Saturday, 19 June 2010

Stooge (the telerobotic puppet) 2010

Meet stooge - I created him in February 2010. Stooge is a computer generated puppet who responds to visual movements (a human-machine interface of sorts). The name Stooge relates metaphorically to the subservient nature of computers within the complex symbiotic relationship between man and machine: Stooge is the viewers henchman or willing sidekick who waits patiently before being called into action. The gestures are captured via a webcam and interpreted by software to control the appendages.

Initial investigations with Stooge at the development stage were focused around the technical or practical questions relating to the project - typically “how on earth do I create a remote interface that allows a machine to be operated at a distance?” In the case of stooge, computer vision was employed as the interface, with the role of the machine being fulfilled by a computer generated (Adobe Flash) puppet. Computer vision can be broadly defined as the science/investigation of machines that can see, and it is this area of science and technology that appeared most sympathetic with the concept for stooge - since vision has played an important role in the techno-organic theories of the late twentieth century. We only have to refer to the achievements of artificially enhanced vision enterprises (such as the development of sophisticated surveillance systems and apparatus similar to the Hubble space telescope) to realise its importance to Western hypothesis concerning man/machine transformations.

Reflecting critically on the achievements of stooge results in a number of questions surrounding the debates into cyborgs/human-machine interfaces/teleoperators. Stooge was designed to comment on the human interface with machines across distance (we have already defined the principles and concepts of a teleoperator) It is a fundamental assumption that teleoperators always have man at the centre of the control loop - Stooge, however, appears to turn on its head this anticipated dominance by the human participant. Instead of mirroring the viewers kinematics (as one would presumably expect from an installation of this type) stooge grins defiantly in the face of the audience as he responds to the movements but interprets them in apparently random and unorthodox manner. The irony being that in contrary to Stooge mimicking the ‘puppeteer’, it is stooge who emerges as the master. The audience, apparently confused and somewhat frustrated by the rogue movements of the puppets apparent disobedience to carry out its instruction, begin to replicate Stooge’s projected activity. The machine has manipulated itself into a position of control and just as N. Katherine Hales wrote in her essay The life Cycle of Cyborgs: Writing the posthuman “Humans are becoming more like androids, just like androids are becoming more like them”

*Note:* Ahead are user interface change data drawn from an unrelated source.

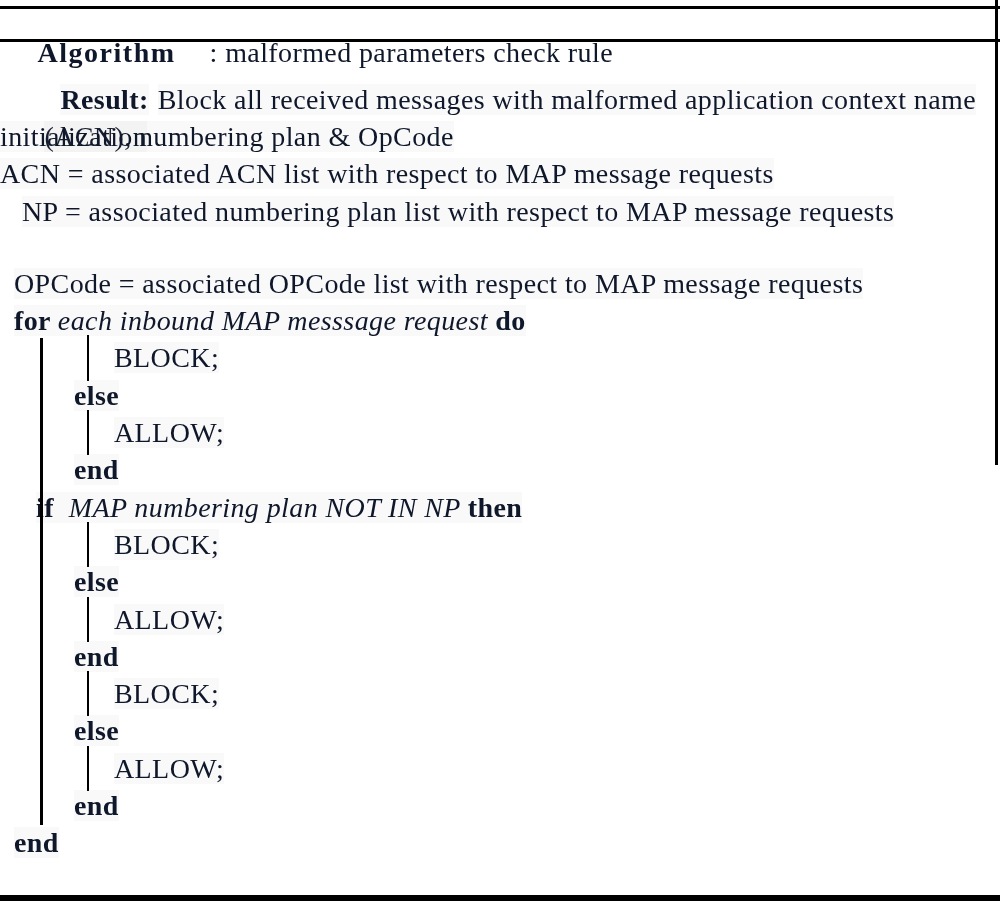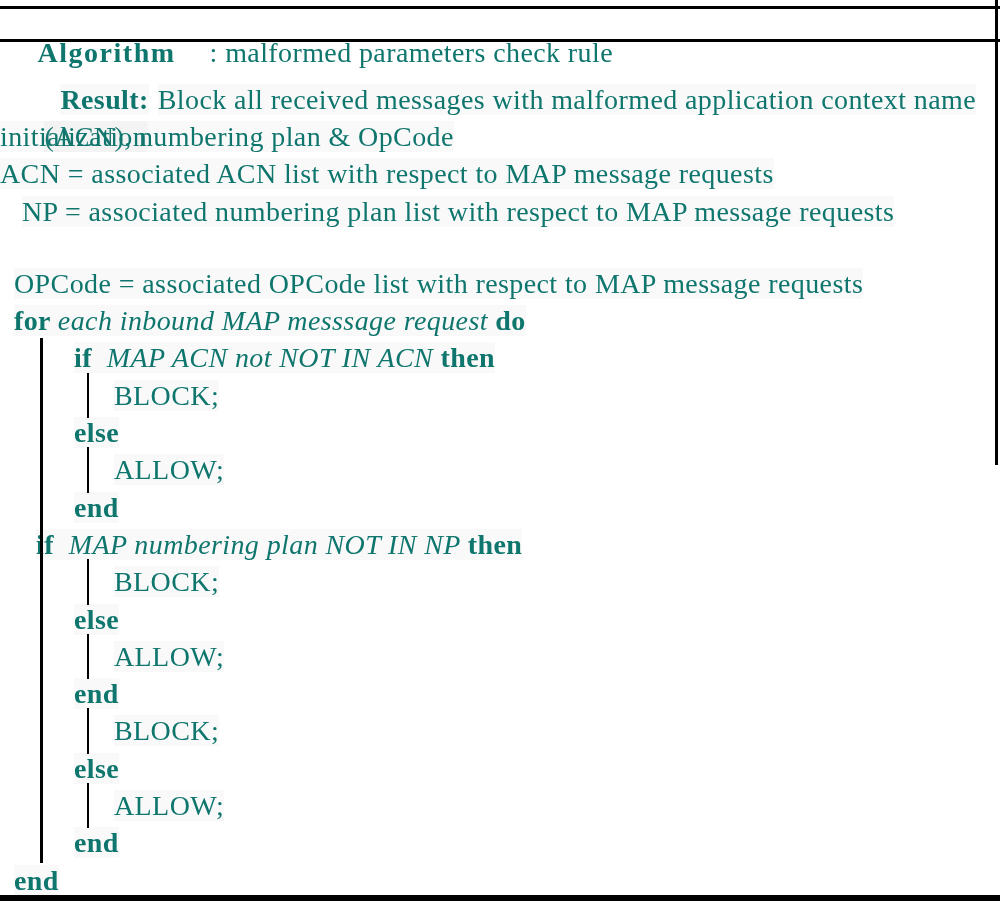--- a/index.html
+++ b/index.html
@@ -12,7 +12,7 @@
     width: 1000px;
     height: 905px;
     background: #ffffff;
-    color: #0f766e;
+    color: #0f172a;
     font-family: "Liberation Serif", "DejaVu Serif", serif;
     font-size: 28px;
     letter-spacing: 0.4px;

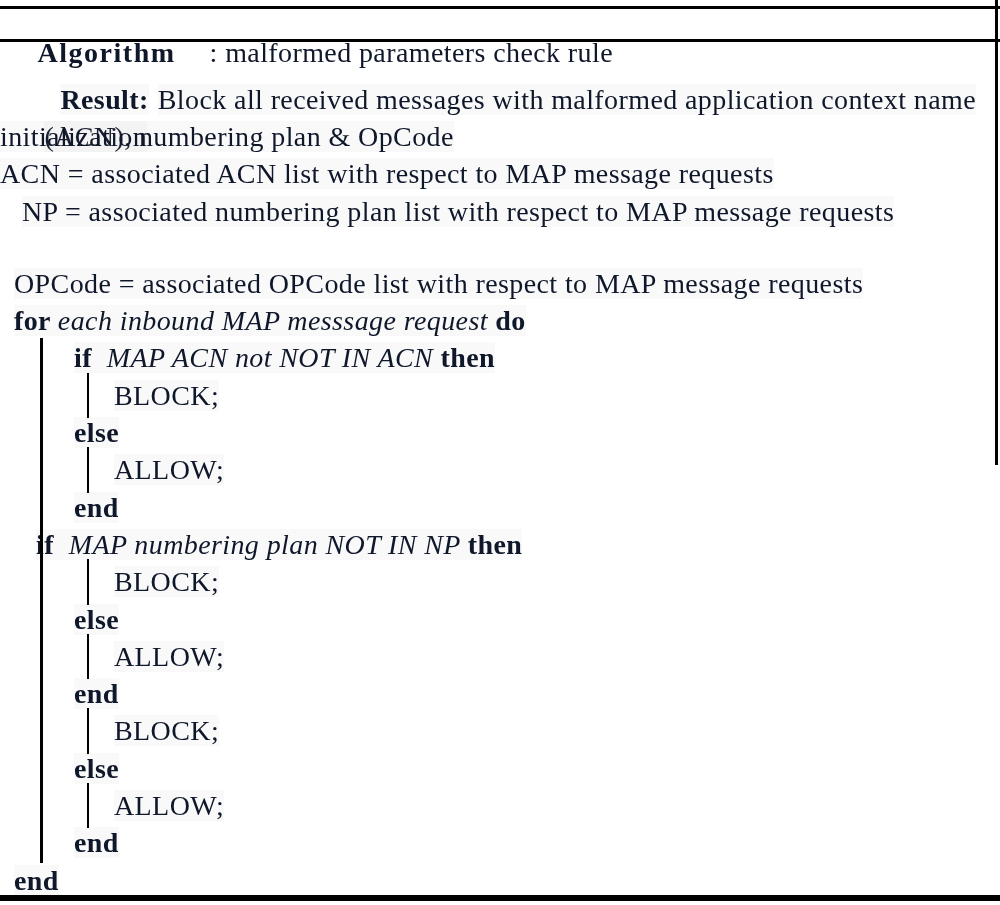--- a/index.html
+++ b/index.html
@@ -130,7 +130,6 @@
       <div class="code-row" style="padding-left: 22px;"><span class="seg plain">NP = associated numbering plan list with respect to MAP message requests</span></div>
       <div class="code-row" style="padding-left: 14px; margin-top: 35px;"><span class="seg plain">OPCode = associated OPCode list with respect to MAP message requests</span></div>
       <div class="code-row" style="padding-left: 14px;"><span class="seg bold">for </span><span class="seg italic">each inbound MAP messsage request </span><span class="seg bold">do</span></div>
-      <div class="code-row" style="padding-left: 74px;"><span class="vrule outer"></span><span class="seg bold">if  </span><span class="seg italic">MAP ACN not NOT IN ACN </span><span class="seg bold">then</span></div>
       <div class="code-row" style="padding-left: 114px;"><span class="vrule outer"></span><span class="vrule inner"></span><span class="seg plain">BLOCK;</span></div>
       <div class="code-row" style="padding-left: 74px;"><span class="vrule outer"></span><span class="seg bold">else</span></div>
       <div class="code-row" style="padding-left: 114px;"><span class="vrule outer"></span><span class="vrule inner"></span><span class="seg plain">ALLOW;</span></div>

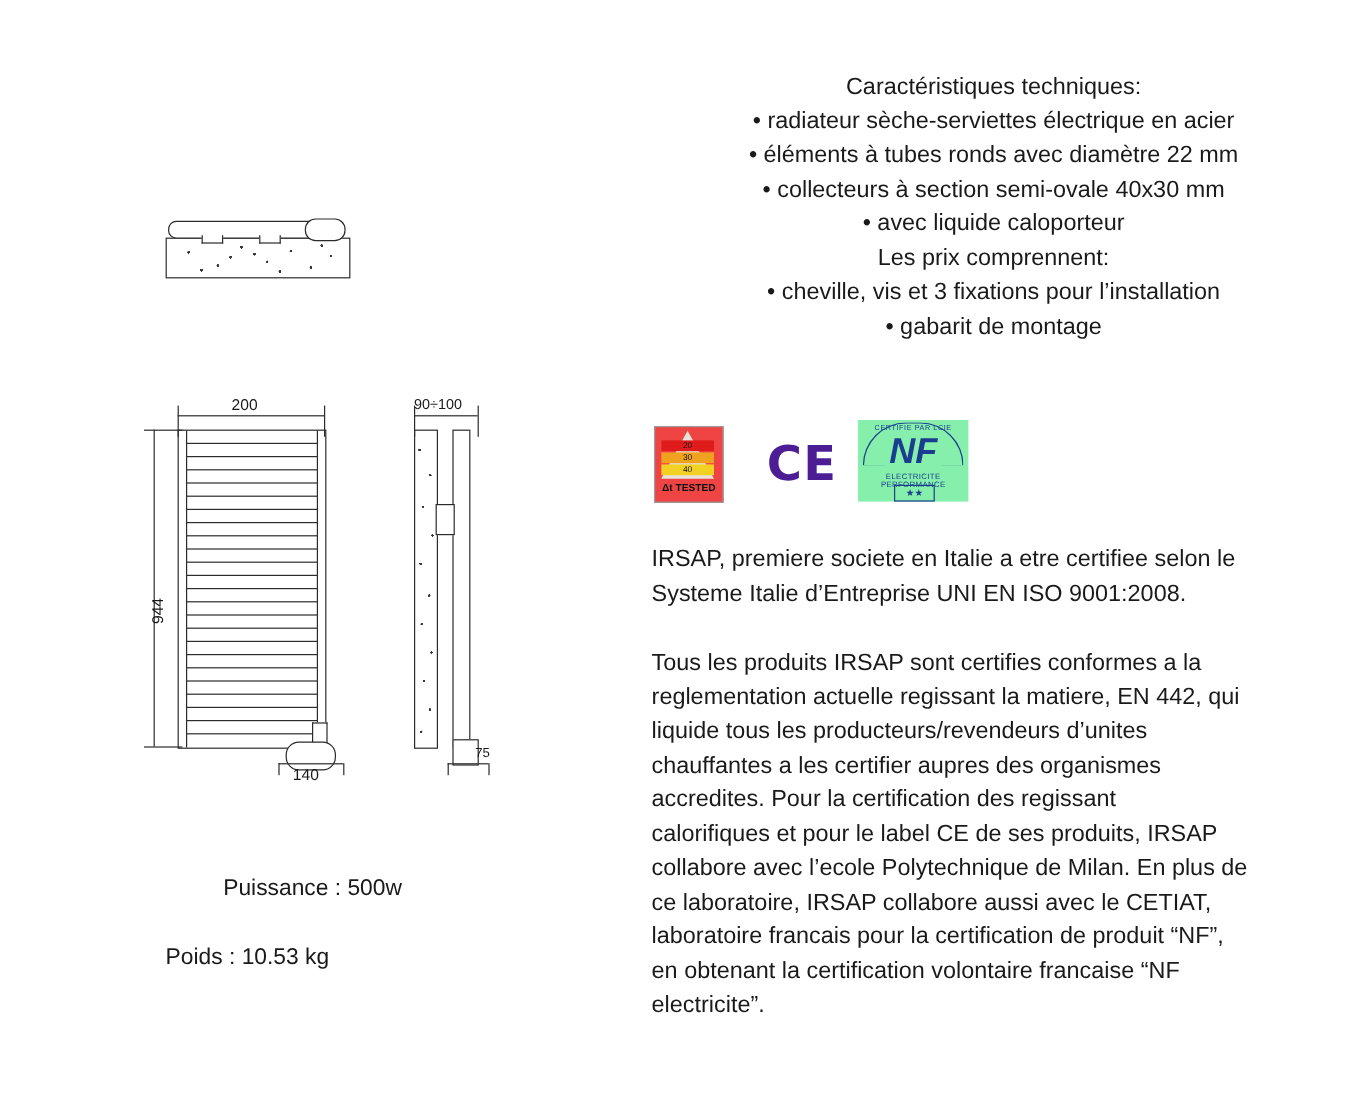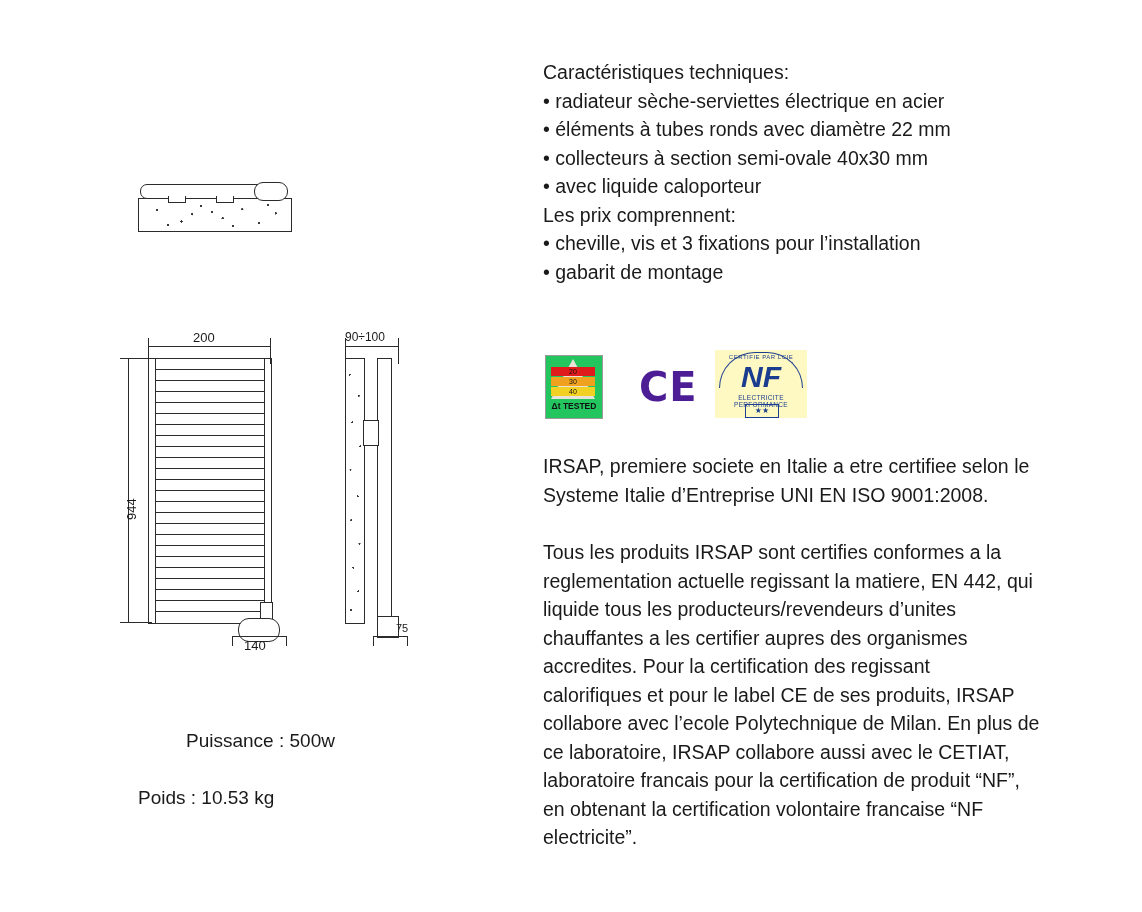--- a/index.html
+++ b/index.html
@@ -228,6 +228,7 @@
     line-height: 28.5px;
     color: #1a1a1a;
     white-space: nowrap;
+    text-align: center;
   }
 
   

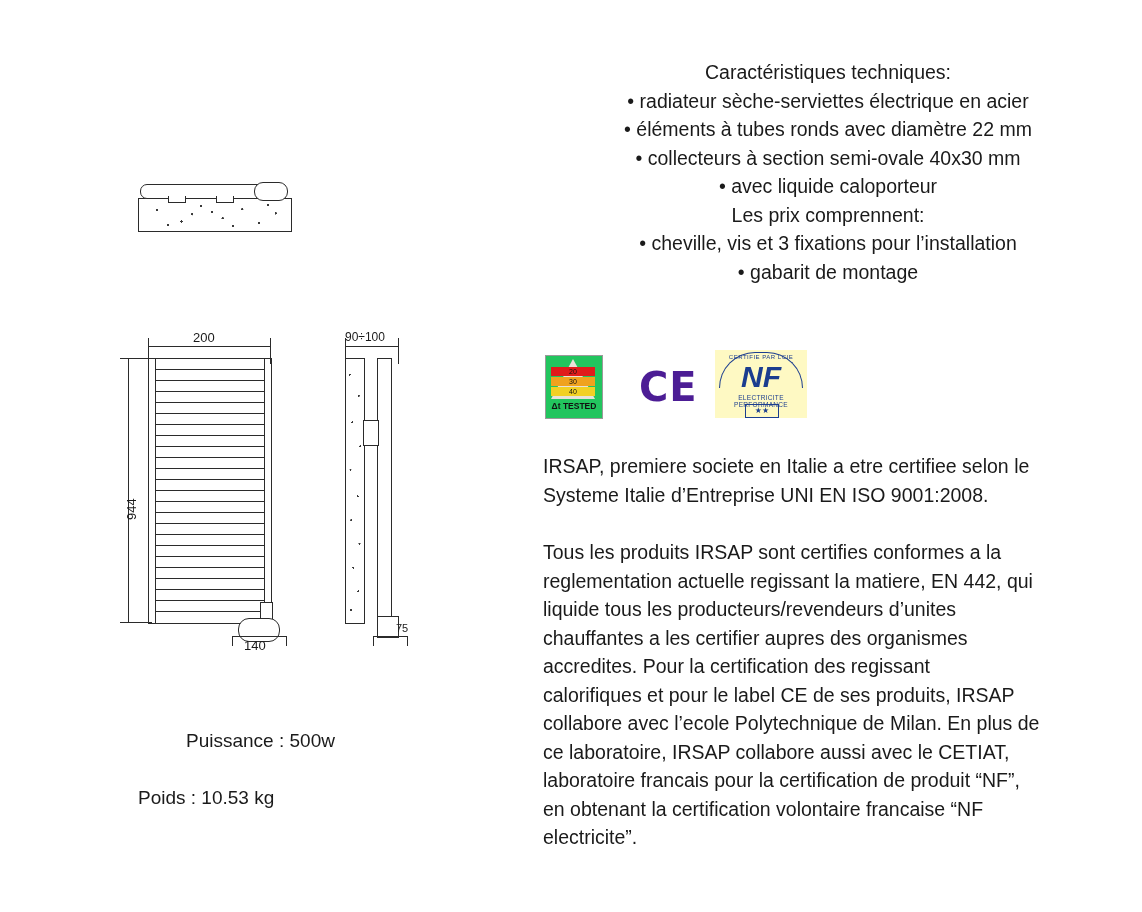--- a/index.html
+++ b/index.html
@@ -293,7 +293,7 @@
     position: absolute;
     left: 172px; top: 0;
     width: 92px; height: 68px;
-    background: #fef9c3;
+    background: #86efac;
   }
   #nf-logo .arc {
     position: absolute;

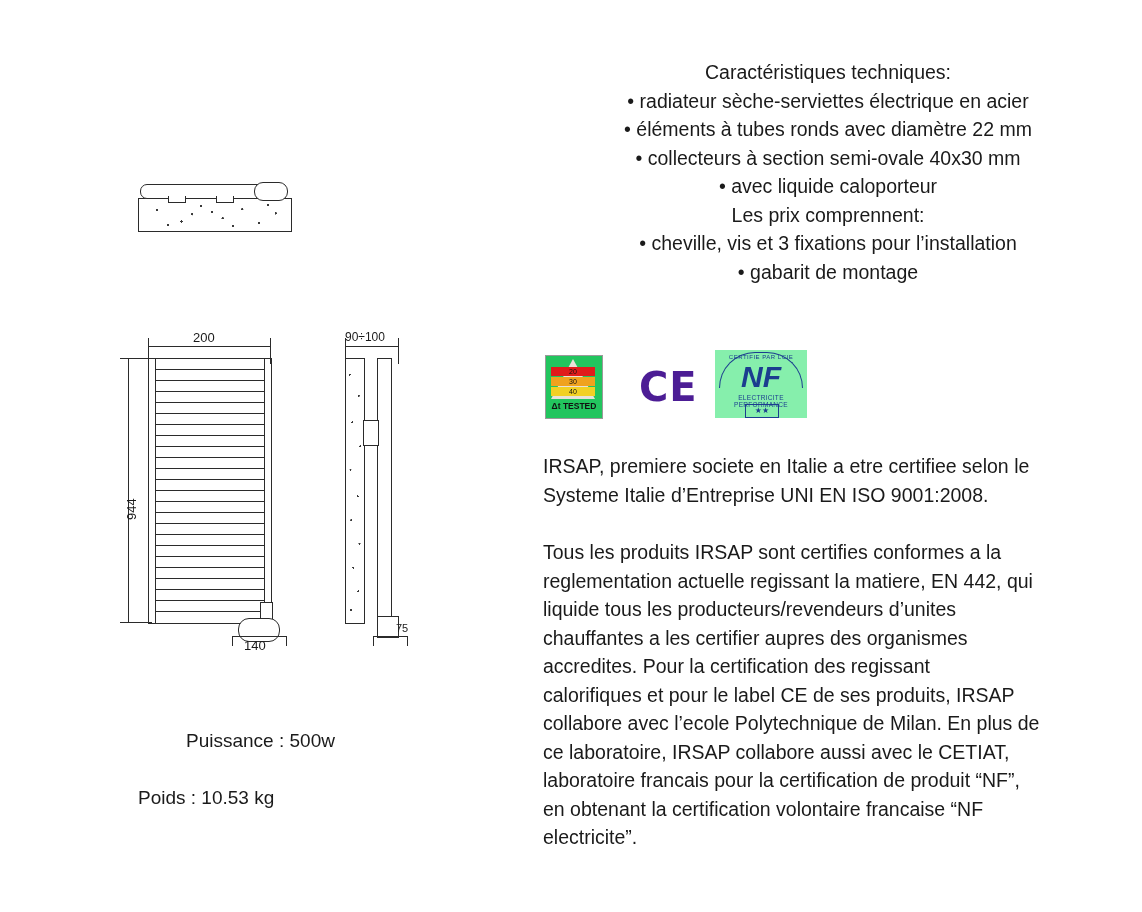--- a/index.html
+++ b/index.html
@@ -242,7 +242,7 @@
     left: 2px; top: 5px;
     width: 56px; height: 62px;
     border: 1px solid #9a9a9a;
-    background: #22c55e;
+    background: #ef4444;
   }
   #dt-logo .tri {
     position: absolute;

Perhaps more alarmingly, the resulting scenario of a machine influencing the decisions of man is not a far cry from what many feel will herald the apocalypse - as the denizens of the Sci-Fi realms will testify by citing cyborg bodies such as the Terminator and the artificially intelligent machine consciousness’ of Larry and Andy Wachowski’s Matrix. I am not convinced for one moment that Stooge will be a harbinger of the Four Horsemen, but there are important debates that are (albeit incredibly simplistically) raised through this relatively unsophisticated puppet.